In an industrialized agriculture system like the United States, where animals can be shipped thousands of miles in the course of being birthed, fed, slaughtered and packaged, the possibility of an uncontrolled outbreak has increased exponentially, the officials say.

"We need to be able to instantaneously track the history of a sick animal," said Mr. Stenholm, the Texas lawmaker, who also said he was ready to work on ways to keep sick animals out of the food system.

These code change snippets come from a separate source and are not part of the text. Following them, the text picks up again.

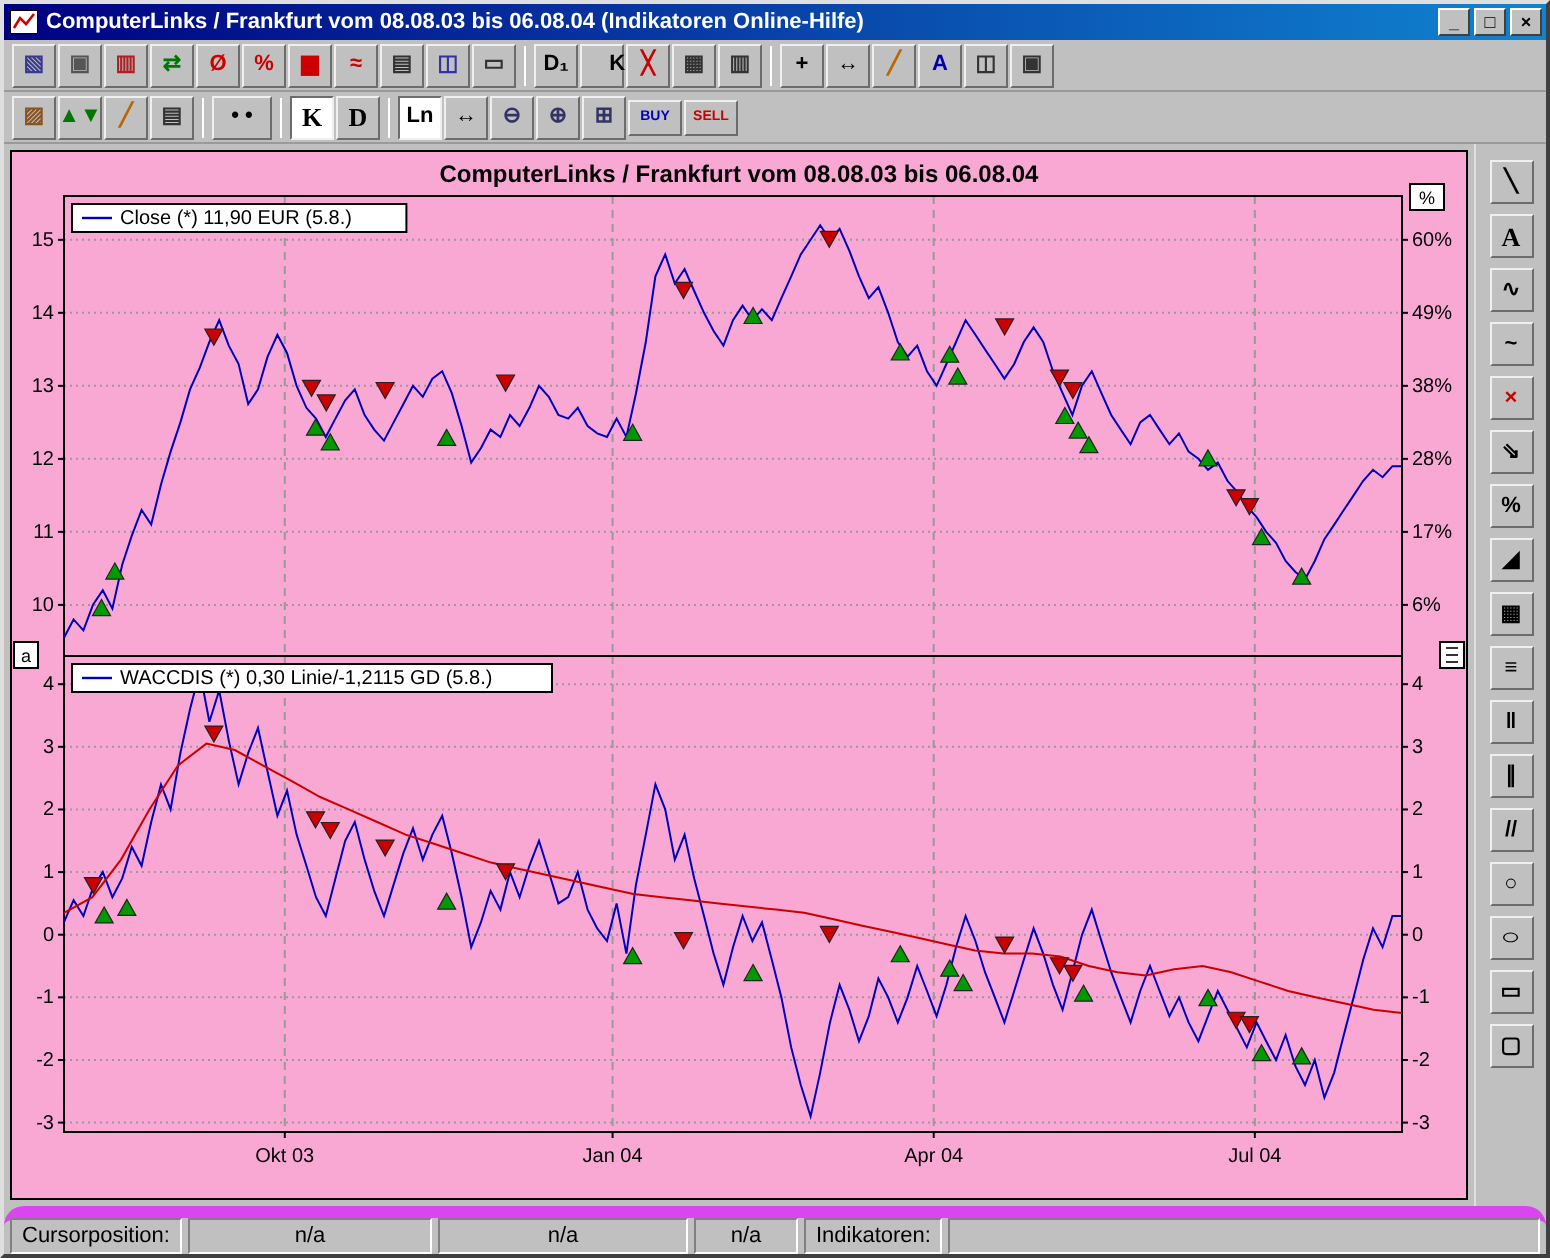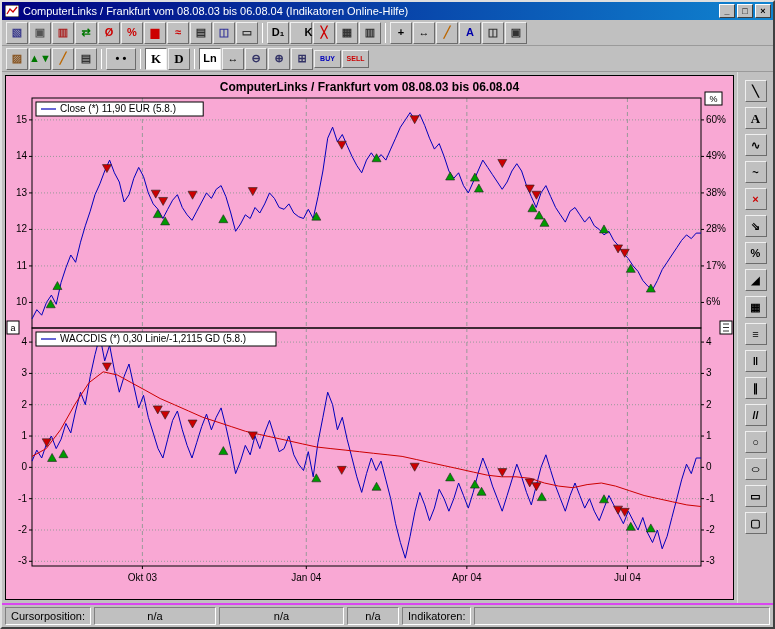--- a/index.html
+++ b/index.html
@@ -27,7 +27,7 @@
   }
   .appicon { width:16px; height:14px; display:flex; align-items:center; justify-content:center; }
   .titlebar .title {
-    flex:1; font-weight:normal; font-size:11px;
+    flex:1; font-weight:bold; font-size:11px;
     white-space:nowrap; overflow:hidden;
   }
   .tbc {

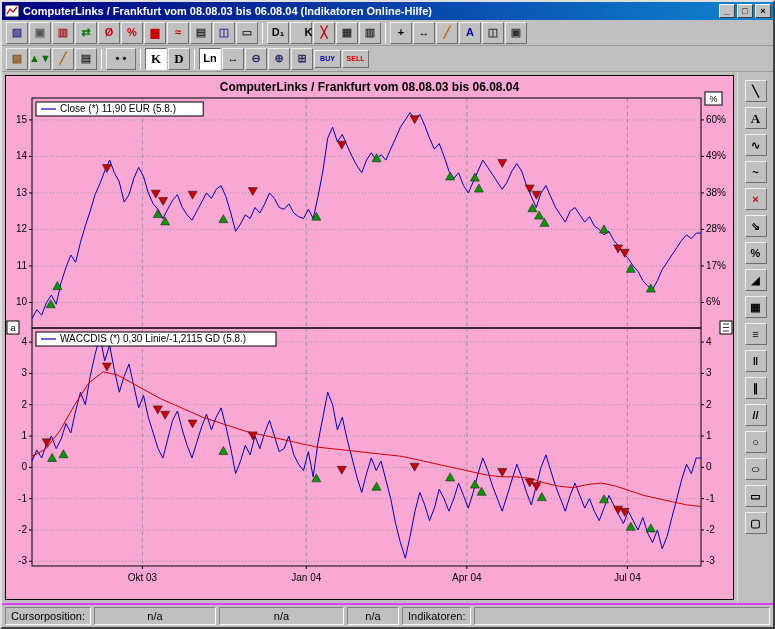--- a/index.html
+++ b/index.html
@@ -81,7 +81,8 @@
     height:24px; flex:0 0 24px;
     display:flex; align-items:center;
     padding:2px 3px; gap:3px;
-    border-top:2px solid #d946ef;
+    border-top:6px solid #d946ef;
+    border-radius:10px;
   }
   .sseg {
     height:18px; line-height:16px;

Dr. Prusiner and others say the only hope is better testing. Neither the United States nor Canada has ever carried out surveillance efforts beyond testing small numbers of downer cows, based on the notion that if mad cow disease were to appear, it would most likely show up in older animals showing signs of illness. By contrast, Western European countries tested 10 million cows last year, and Japan tested each of the 1.2 million cows it slaughtered.

Some experts say advances in the tests making them cheaper and quicker to conduct could make it easier to expand their use here and provide an answer to the crisis.

Representative Rosa DeLauro, Democrat of Connecticut and cochairwoman of the House Food Safety Caucus, said, "In this new age, where most cattle in the United States don't eat grass in open pastures, where they're crammed into feedlots most of their lives, and where we don't know where our meat comes from, I think it's time we take our safety precautions into the modern era."